I don't know. I do lots of pray. I read the Rosary and everything. I have some courage… I stop having a conversation with myself. Because you read the rosary, the beads, over and over again, you suddenly become a bit calmer. You begin to think very carefully what you're doing, what you're saying. Which is very important.
When he got better he felt he had wasted time thinking he was worthless and should die. (Read by...
So they prescribe the medication… And they have to do more blood tests to make sure that it's alright. Two other blood tests. So by the third week of February this year I already… I take prescribed medications. I took them home. I, I can't take it. I just, I just want to die.
I don't want to live with this… remind myself these tablets day after day, my day to day life. I just can't. I, I just couldn't cope.
So I have to go through another whole process of killing myself. It's always there… I started [the medication] first week of March this year. And 2 weeks after they did the blood tests again. They just check if this medication actually is working for me.

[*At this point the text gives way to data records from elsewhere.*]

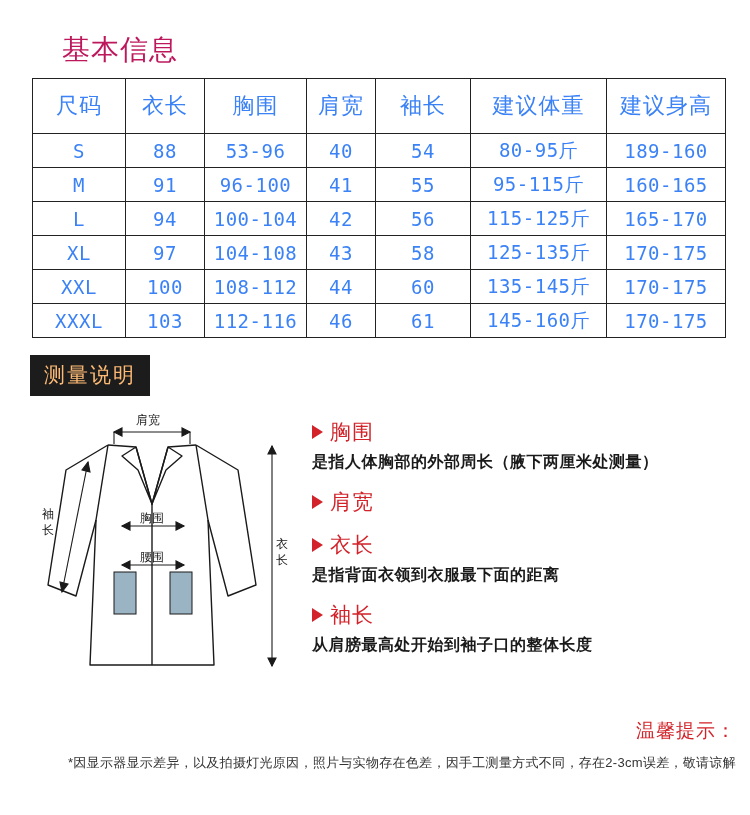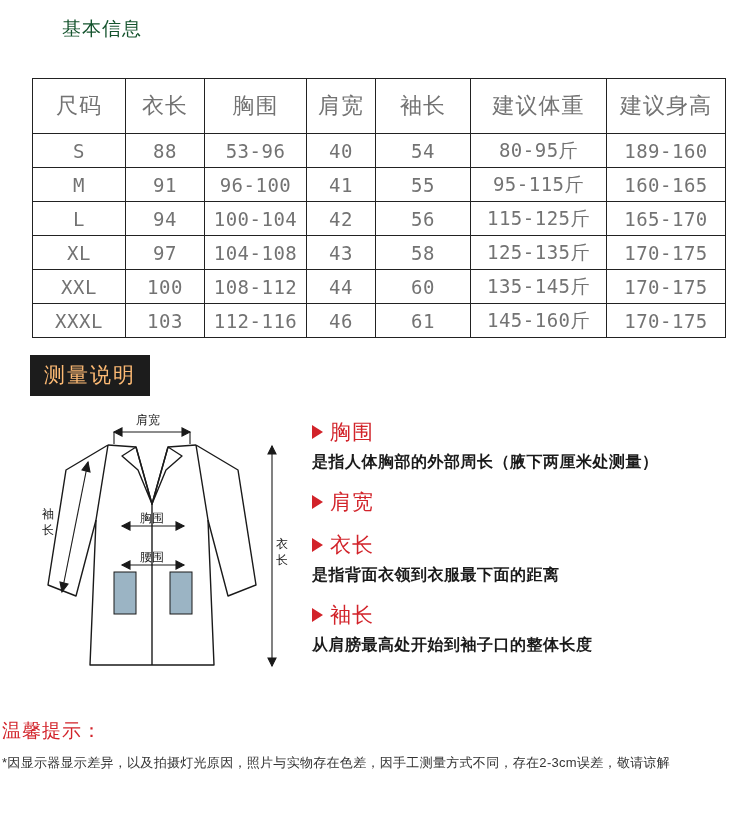"基本信息" .page-title { color: #14532d -> #be185d; font-size: 19px -> 28px; top: 16px -> 31px }
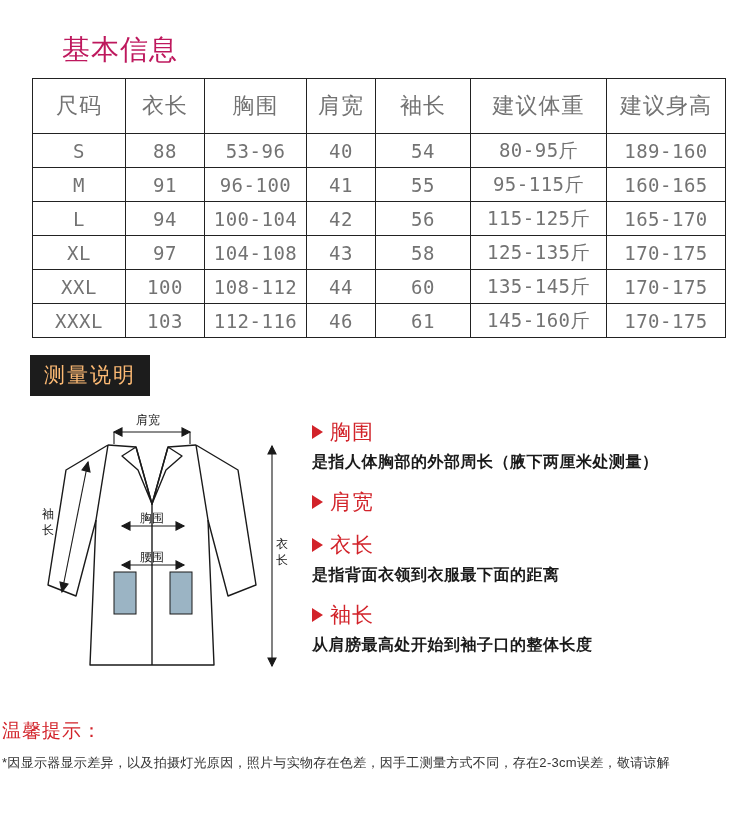"尺码" table.size-table th, table.size-table td { color: #737373 -> #3b82f6 }
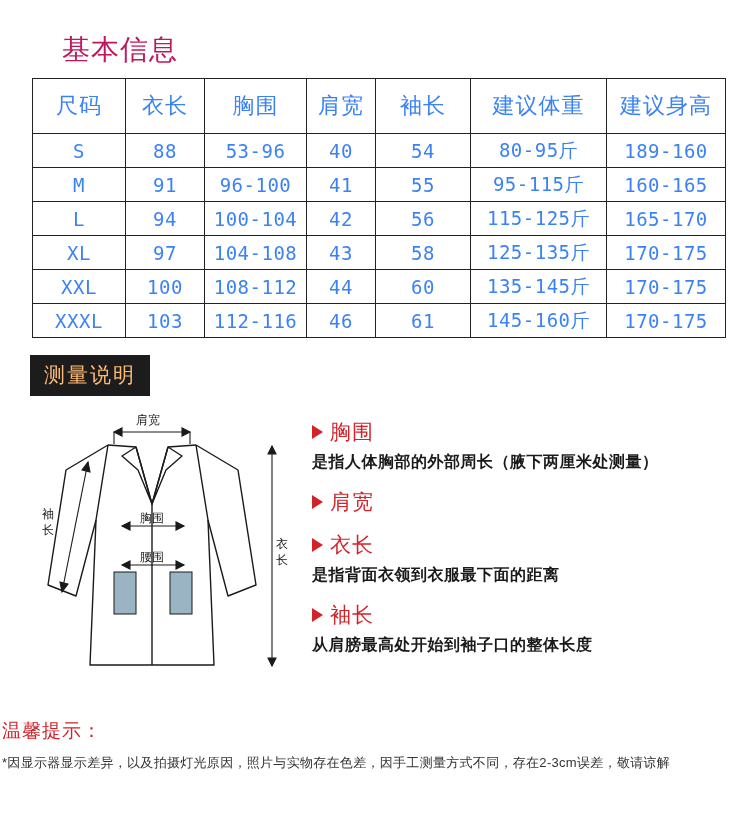"温馨提示：" .notes { left: 2px -> 22px; text-align: none -> right }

Surprisingly my CD4 count from 199 has gone to 219. This is 2 weeks after. My viral load from millions dropped to, I think, about hundred eighty. Was very, very quick. And... Oh God. I was so relieved.
No… As soon as you see, you know, the progress, it made me a bit… quite happier. But I feel I couldn't eat properly. But I'm, I'm religiously taking my medication very carefully every night [sniffs]. Without giving up. A month after, another blood test [pause]. My CD4 count was 2 hundred… 320. This is a month after.
My viral load's undetectable. It was just a month… If I only knew this medication was going to help me this much, all the years I wasted suffering and trying to kill myself… Try to you know… I'm dirty, I'm this, I'm that. And I think I wasted all these years thinking that I'm, I'm worthless. I didn't realise that it... the medication are this effective.